Many emerging authors struggle with the three major components of a query. We briefly review cover letters, samples, and synopses. All pitches to Lakeshore Literary must conform to these standards.
A good cover letter serves several essential purposes:
- Its formatting (or lack thereof) strongly telegraphs the author’s professionalism and skill.
- It should offer an introductory hook, hint at the primary plot-and-conflict trajectory, and offer competitive titles.
- It explains why the writer is the best person to have written the book — by dint of education, or experience, or publication history, or some combination thereof.
- It sticks to one page and doesn’t read as if the author’s mere pitching a sample back-of-the-cover marketing blurb.
- The personalization in the letter signifies that the author took the time to pitch this market rather than that market. Generic letters are a red flag for the recipient.
Rely on The Chicago Manual of Style for in-depth guidance about structuring a letter. As a rule, though, your letter will not look as if it were an afterthought.

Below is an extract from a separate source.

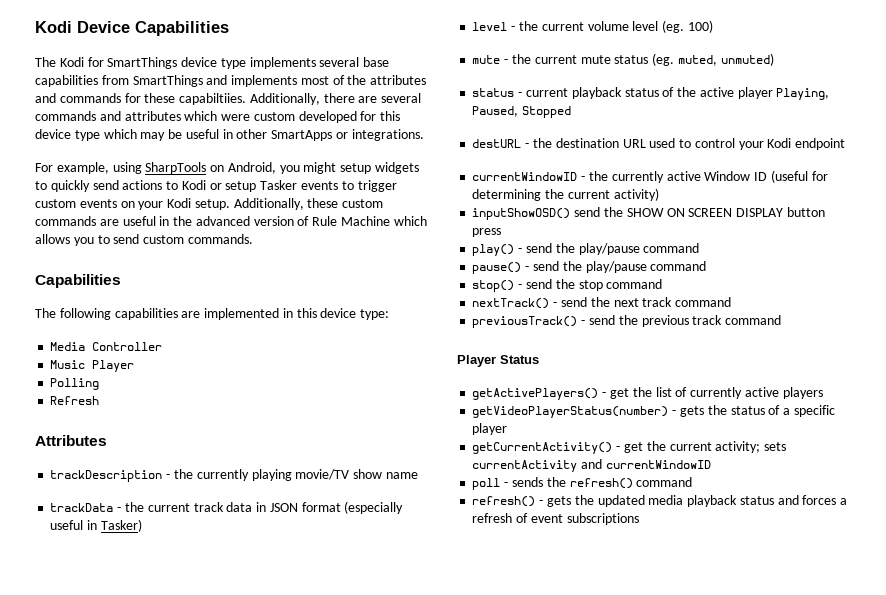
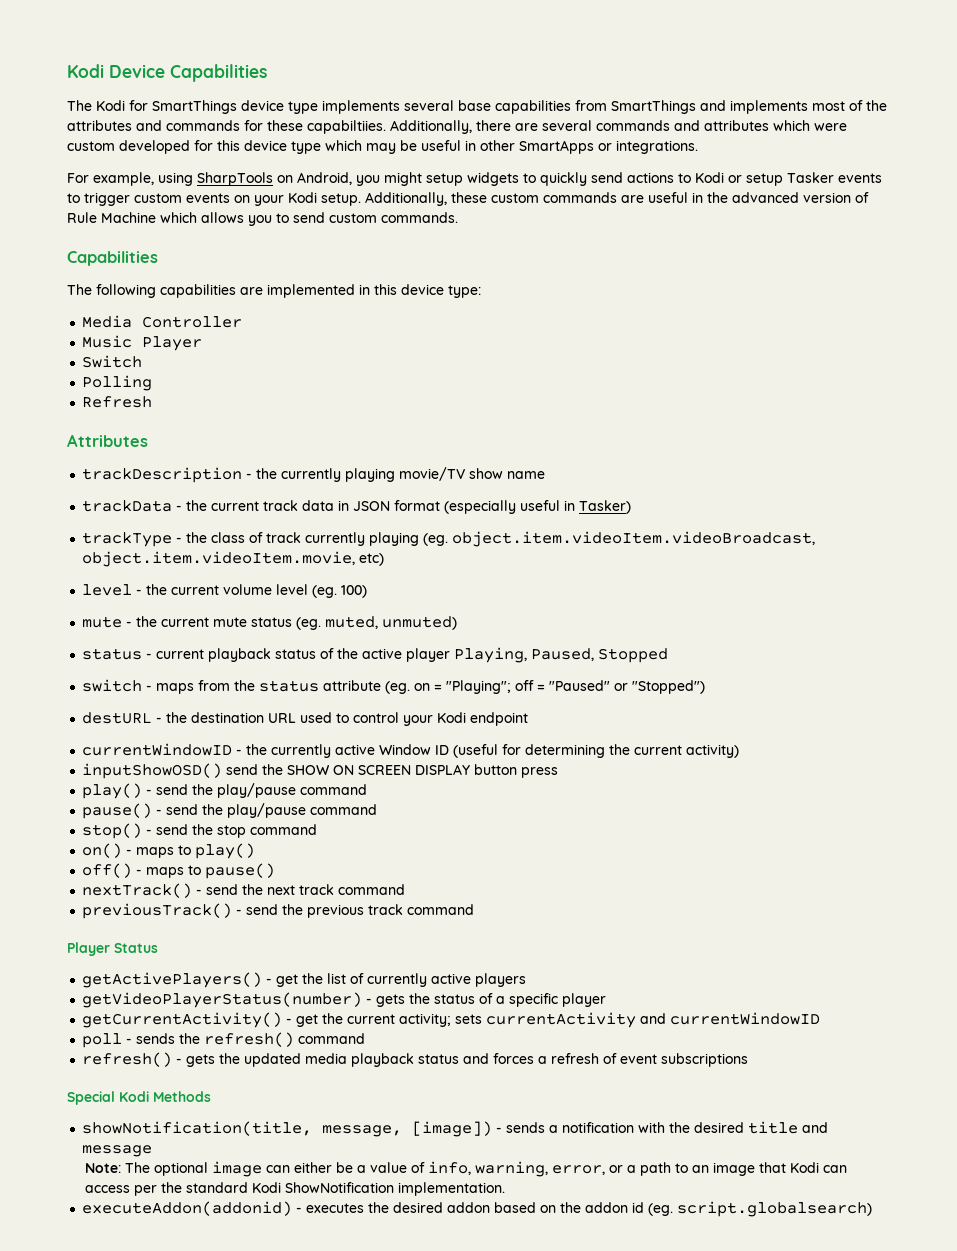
(135, 366) none -> [82,355,143,368] // Switch
(142, 525) none -> [82,531,816,547] [82,551,385,567] // trackType - the class of track currently playing (eg. object.item.videoItem.videoBroadcast, object.item.videoItem.movie, etc)
(572, 112) none -> [82,679,706,694] // switch - maps from the status attribute (eg. on = "Playing"; off = "Paused" or "Stopped")
(663, 284) none -> [82,843,256,859] [82,863,276,879] // on() - maps to play() // off() - maps to pause()
(639, 519) none -> [67,1091,211,1105] [82,1121,829,1137] [82,1145,153,1157] [85,1161,848,1177] [85,1182,506,1196] [82,1201,873,1217] // Special Kodi Methods // showNotification(title, message, [image]) - sends a notification with the desired title and message // Note: The optional image can either be a value of info, warning, error, or a path to an image that Kodi can access per the standard Kodi ShowNotification implementation. // executeAddon(addonid) - executes the desired addon based on the addon id (eg. script.globalsearch)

A synopsis is not the back-of-the-book marketing copy that readers review. Rather, it’s a highly formalized document that helps editors and agents to determine whether a manuscript is structured correctly and paced effectively. Regardless of whether a given agent or publisher requests a sample chapter or the full manuscript, the synopsis offers a brief high-level overview to help the recipient grasp the story as a whole.
Please observe the following synopsis rules:
- The length of the synopsis should be 1/35th the length of the manuscript, plus or minus 50 words. Thus, a novel of 70,000 words should incur a synopsis of 1,950 to 2,050 words. These wordcount windows are strictly enforced.
- Every paragraph of the synopsis corresponds to one chapter of the manuscript.
- The synopsis is always written in third-person, present tense, active voice — regardless of the voice of the manuscript.
- Major characters (including any character that obtains point-of-view privilege) should be referenced in ALL CAPS the first time the character appears, with a brief appositive to identify the character and his or her role within the story.
- A synopsis should summarize the text; it’s never intended as a “marketing tease.”
- The synopsis should match the manuscript in its visual presentation — i.e., same typefaces, same margins, same line spacings, same headers.